Screen Link:
https://app.dataquest.io/m/191/guided-project%3A-answering-business-questions-using-sql/7/next-steps
My Code:
%%sql
WITH invoices_album_tracks_sold AS
(
SELECT
invoice_id,
album_id,
COUNT(t.track_id) number_tracks_sold
FROM invoice_line il
INNER JOIN track t on t.track_id = il.track_id
GROUP BY invoice_id, album_id
),
albums_tracks_info AS
(
SELECT
album_id,
count(track_id) track_on_cd
from track
GROUP BY album_id
),
invoices_with_full_album AS
(
SELECT
invoice_id,
iats.album_id,
CASE
WHEN (iats.number_tracks_sold = ati.track_on_cd and ati.track_on_cd > 2) THEN 1
ELSE 0
END AS full_album_sold
FROM invoices_album_tracks_sold iats
LEFT JOIN albums_tracks_info ati ON ati.album_id = iats.album_id
),
unique_invoice_id_albums_sold AS
(
SELECT
invoice_id,
SUM(full_album_sold) album_sold
FROM invoices_with_full_album
GROUP BY invoice_id
)
SELECT
COUNT(invoice_id) number_invoices,
SUM(album_sold) invoice_with_album_sold,
SUM(album_sold)/CAST(COUNT(invoice_id) as float) per_invoices_with_album
FROM unique_invoice_id_albums_sold
What I expect to happen:
The approach I employed to answer the question of the full album vs individual tracks is different from the proposed solution. I get a similar percentage of invoices with at least one full album sold (18% vs 18.6 in the solution).

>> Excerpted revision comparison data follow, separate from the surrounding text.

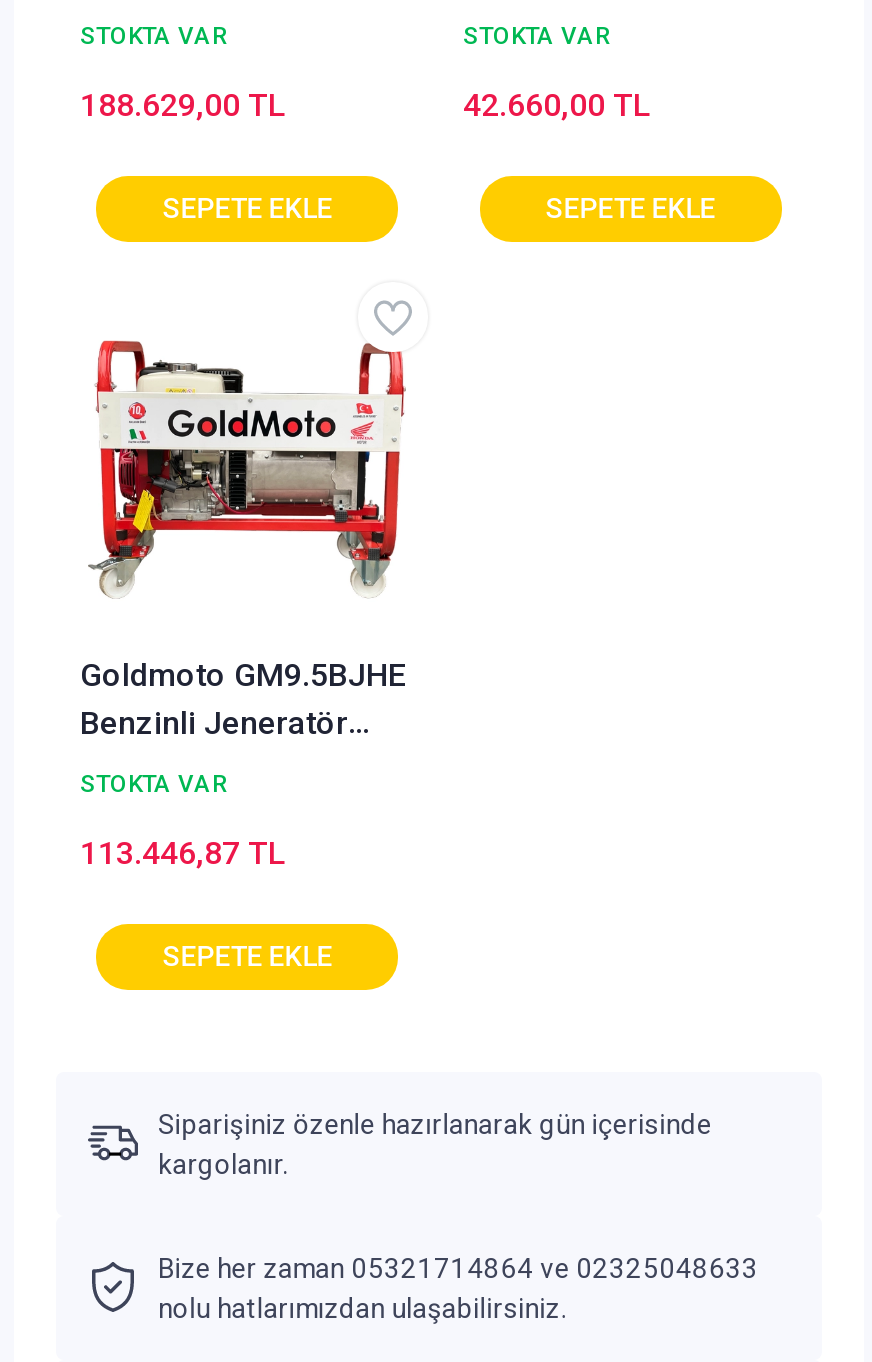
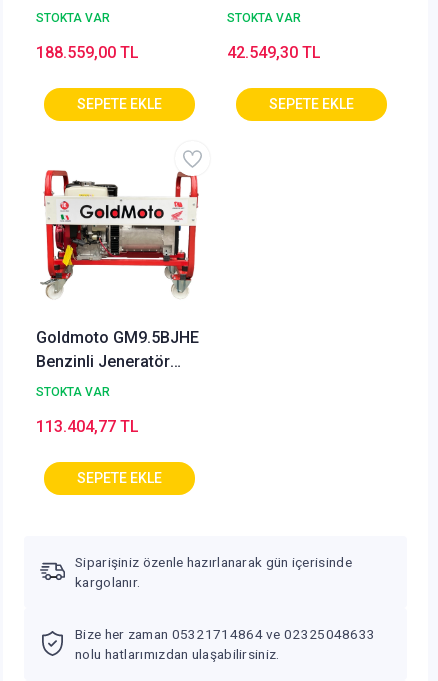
- 188.629,00 TL
+ 188.559,00 TL

- 42.660,00 TL
+ 42.549,30 TL

- 113.446,87 TL
+ 113.404,77 TL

But is this approach correct?
Here the logic behind it :
- one subquery: group the invoice_line database by invoice_id & by album_id and add the number of tracks bought from each album.
- one subquery: group the track database by album and add the number of tracks on the album
- left join the album_db to the invoice_db on the album_id
- create a binary if the selling of for each album was a full album by comparing the number of traks for each albums in each invoice vs the normal number of tracks
- group again by invoice_id and sum the number of album per invoice
- conclude
Thank you for your input!